A decisão do Plenário acompanhou o voto do ministro Gilmar Mendes, relator das Ações Declaratórias de Constitucionalidade (ADCs) 58 e 59, ajuizadas, respectivamente, pela Confederação Nacional do Sistema Financeiro (Consif) e pela Confederação Nacional da Tecnologia da Informação e Comunicação (Contic) e outras duas entidades de classe, e das Ações Diretas de Inconstitucionalidade (ADIs) 5867 e 6021, da Associação Nacional dos Magistrados da Justiça do Trabalho (Anamatra).
Poder aquisitivo
O julgamento das ações foi finalizado na última quarta-feira (16/12) com os votos do ministro Dias Toffoli e Nunes Marques, que acompanharam integralmente o relator.
Toffoli afirmou que, uma vez declarada a inconstitucionalidade da aplicação da TR para a correção monetária de débitos trabalhistas, por não refletir o poder aquisitivo da moeda, é necessário utilizar, na Justiça do Trabalho, o mesmo critério de juros e correção monetária aplicado nas condenações cíveis em geral.
Selic
No caso, a regra geral que deve ser observada é a do artigo 406 do Código Civil (CC).
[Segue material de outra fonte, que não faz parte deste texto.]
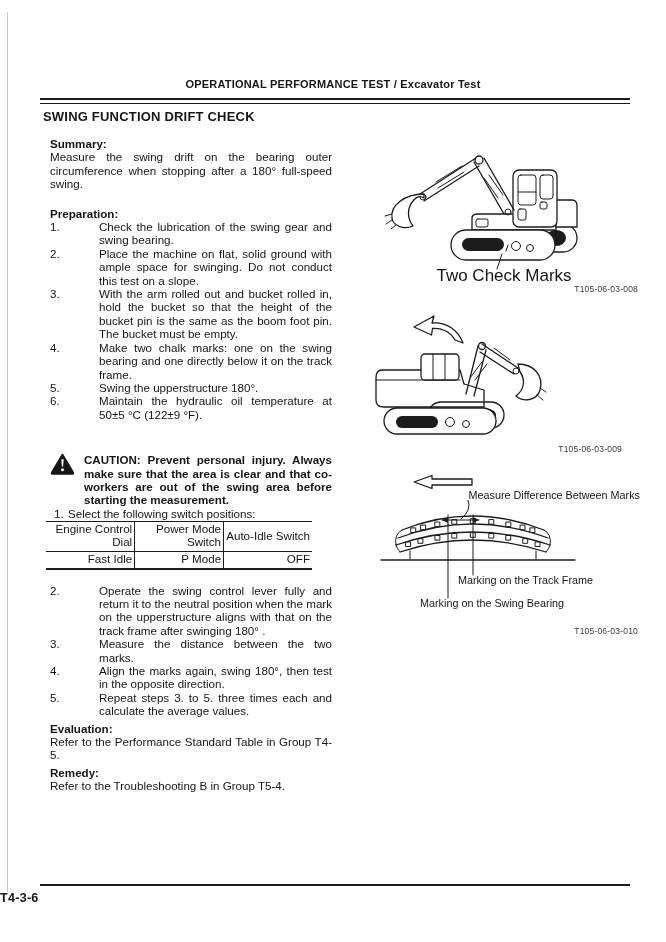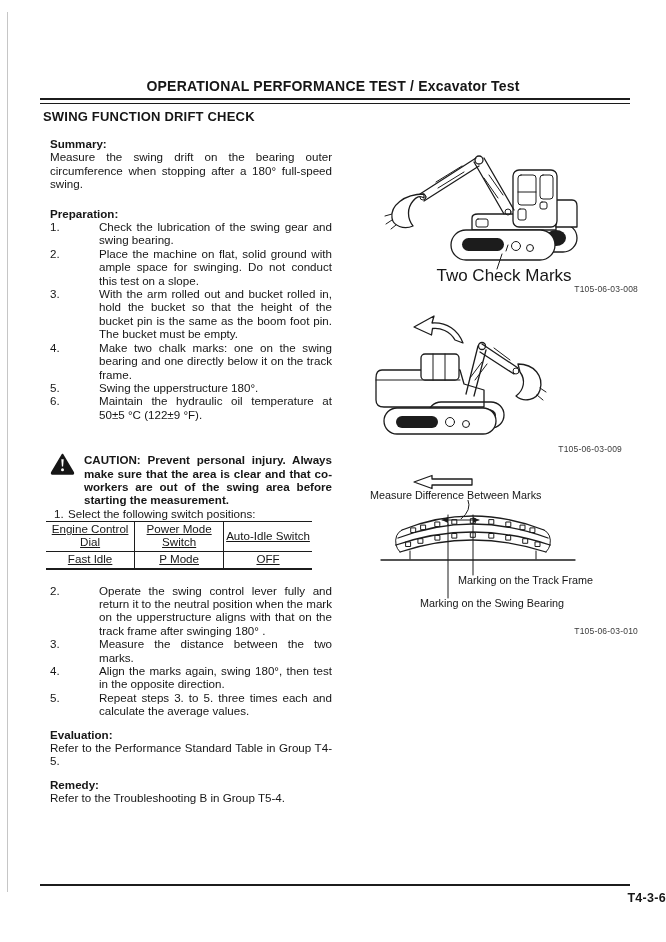--- a/index.html
+++ b/index.html
@@ -7,7 +7,7 @@
         font-family:"Liberation Sans",sans-serif;color:#161616;}
   .scan-edge{position:absolute;left:7px;top:12px;height:880px;width:1px;background:#c6c6c6;}
   .hdr{position:absolute;top:78px;left:0;width:100%;text-align:center;
-       font-weight:bold;font-size:14px;letter-spacing:.2px;}
+       font-weight:bold;font-size:11px;letter-spacing:.2px;}
   .rule{position:absolute;left:40px;right:36px;top:98px;height:3px;
         border-top:2.2px solid #1c1c1c;border-bottom:1px solid #1c1c1c;}
   .sect{position:absolute;left:43px;top:109px;font-weight:bold;font-size:13px;letter-spacing:.2px;}

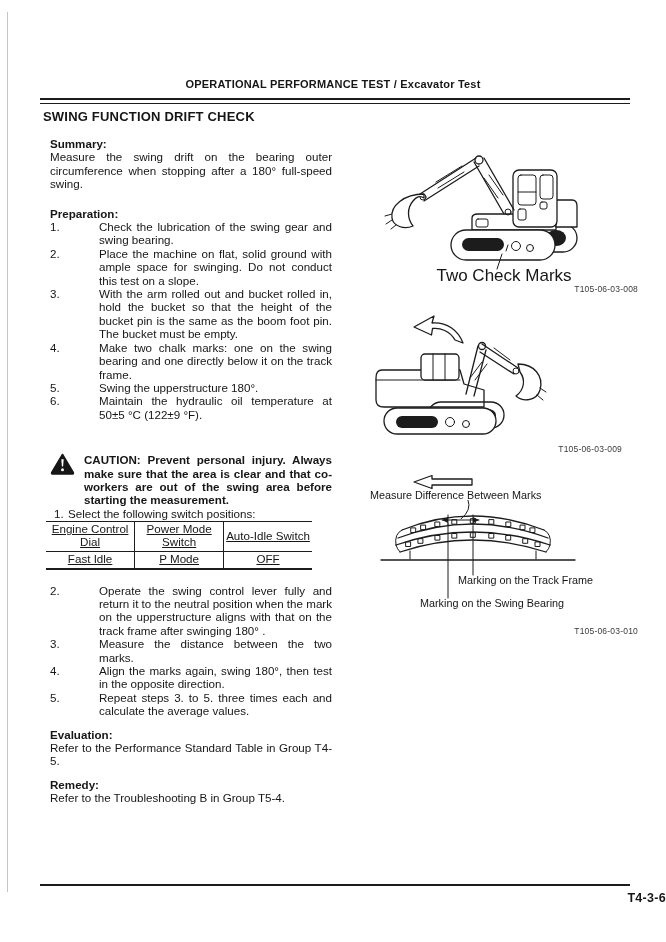--- a/index.html
+++ b/index.html
@@ -211,7 +211,7 @@
     <svg style="left:40px;top:1px;" width="66" height="16" viewBox="0 0 66 16">
       <path class="fillw" d="M4,8 L22,1.5 L22,5 L62,5 L62,11 L22,11 L22,14.5 Z"></path>
     </svg>
-    <div class="lbl" style="top:16px;left:0;width:100%;text-align:left;">Measure Difference Between Marks</div>
+    <div class="lbl" style="top:16px;left:0;width:100%;text-align:right;">Measure Difference Between Marks</div>
     <svg style="left:8px;top:27px;" width="200" height="110" viewBox="0 0 200 110">
       <path class="line" d="M24,30 Q94,2 166,30"></path>
       <path class="line" d="M20,38 Q94,10 170,38"></path>

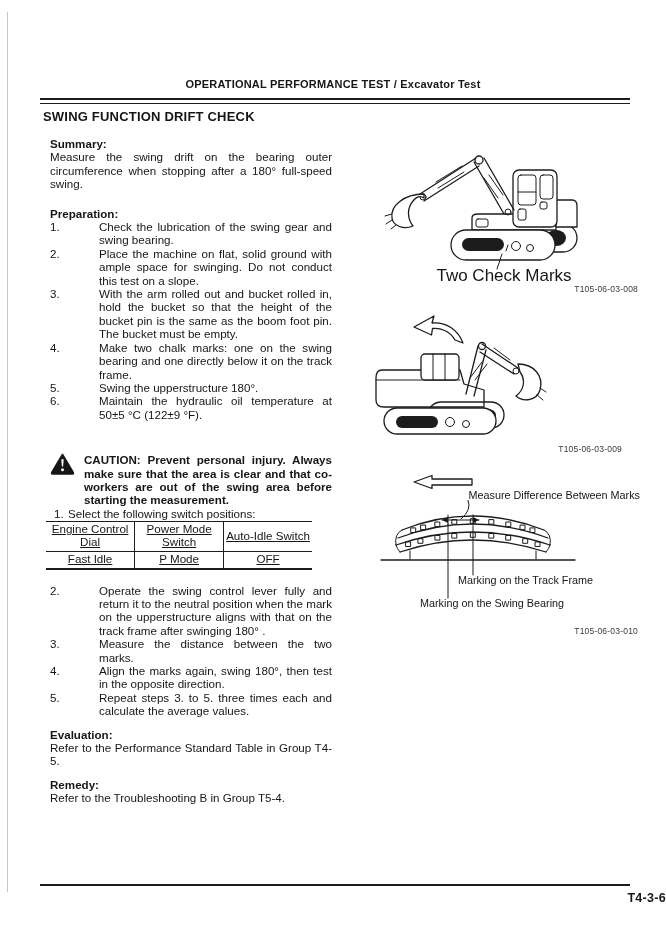--- a/index.html
+++ b/index.html
@@ -25,7 +25,7 @@
   table.sw{border-collapse:collapse;margin-left:-4px;margin-top:1px;width:266px;
            font-size:11.6px;line-height:12.8px;
            border-top:1.5px solid #1c1c1c;border-bottom:2px solid #1c1c1c;}
-  table.sw td{width:89px;text-align:center;padding:1px 2px 2px 2px;text-decoration:underline;}
+  table.sw td{width:89px;text-align:right;padding:1px 2px 2px 2px;}
   table.sw tr.hd{border-bottom:1.2px solid #1c1c1c;}
   table.sw td + td{border-left:1.2px solid #1c1c1c;}
   .mitems{margin-top:14px;}

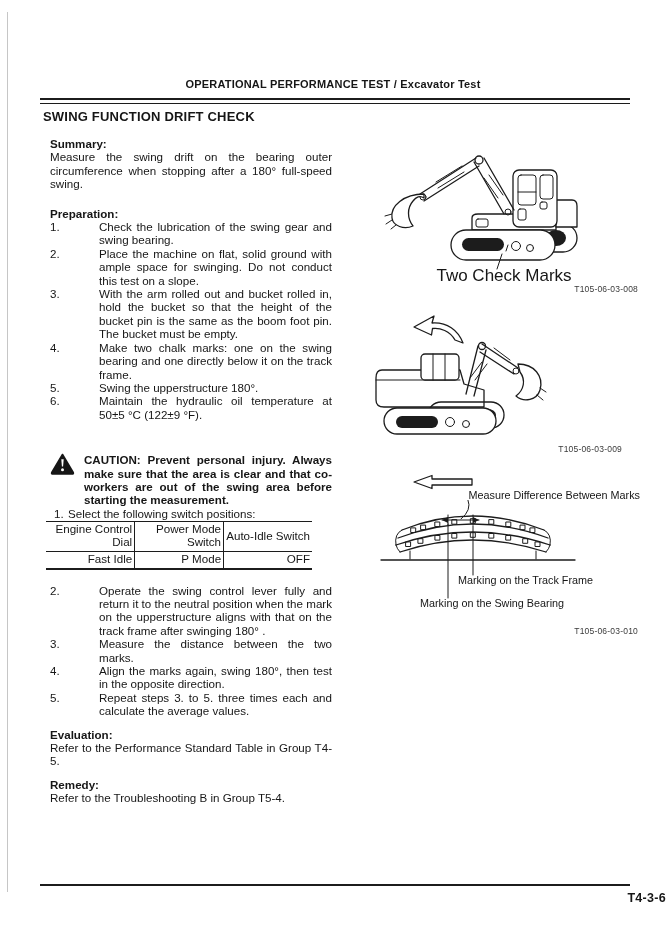--- a/index.html
+++ b/index.html
@@ -14,7 +14,7 @@
 
   .leftcol{position:absolute;left:50px;top:137px;width:282px;font-size:11.6px;line-height:13.4px;}
   .h{font-weight:bold;}
-  .p{text-align:justify;}.mt16{margin-top:16px}.mt18{margin-top:10px}
+  .p{text-align:justify;}.mt16{margin-top:16px}.mt18{margin-top:4px}
   .li{display:flex;}
   .li .n{flex:0 0 17px;}
   .li .t{flex:1;text-align:justify;margin-left:32px;}

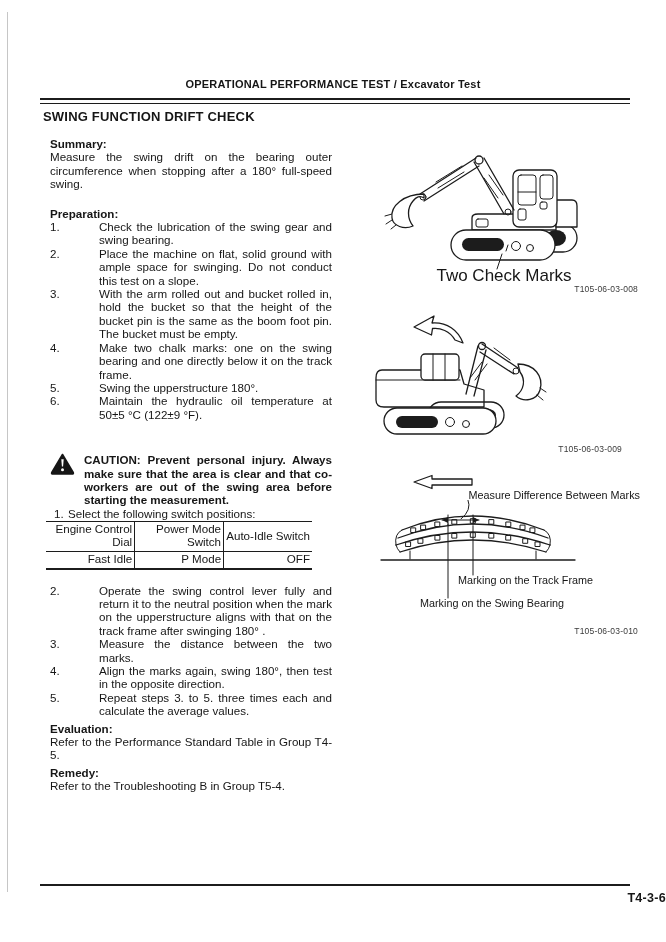--- a/index.html
+++ b/index.html
@@ -41,7 +41,7 @@
   .fillw{fill:#ffffff;stroke:#1c1c1c;stroke-width:1.3;stroke-linejoin:round;}
 
   .footrule{position:absolute;left:40px;right:36px;top:884px;border-top:2px solid #1c1c1c;}
-  .footnum{position:absolute;top:891px;left:0;width:100%;text-align:right;
+  .footnum{position:absolute;top:891px;left:0;width:100%;text-align:left;
            font-size:12.5px;font-weight:bold;letter-spacing:.3px;}
 </style>
 </head>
De acordo com o dispositivo, quando não forem convencionados, os juros moratórios serão fixados conforme a taxa que estiver em vigor para a mora do pagamento de impostos devidos à Fazenda Nacional. Atualmente, essa taxa é a Selic.
O ministro Toffoli explicou que a Selic é considerada a taxa básica de juros da economia, definida pelo Comitê de Política Monetária (Copom) como um conjunto de variáveis, como a expectativa de inflação e os riscos associados à atividade econômica. “Trata-se, portanto, de taxa que engloba juros moratórios e correção monetária, razão pela qual sua incidência impede a aplicação de outros índices de atualização”, declarou.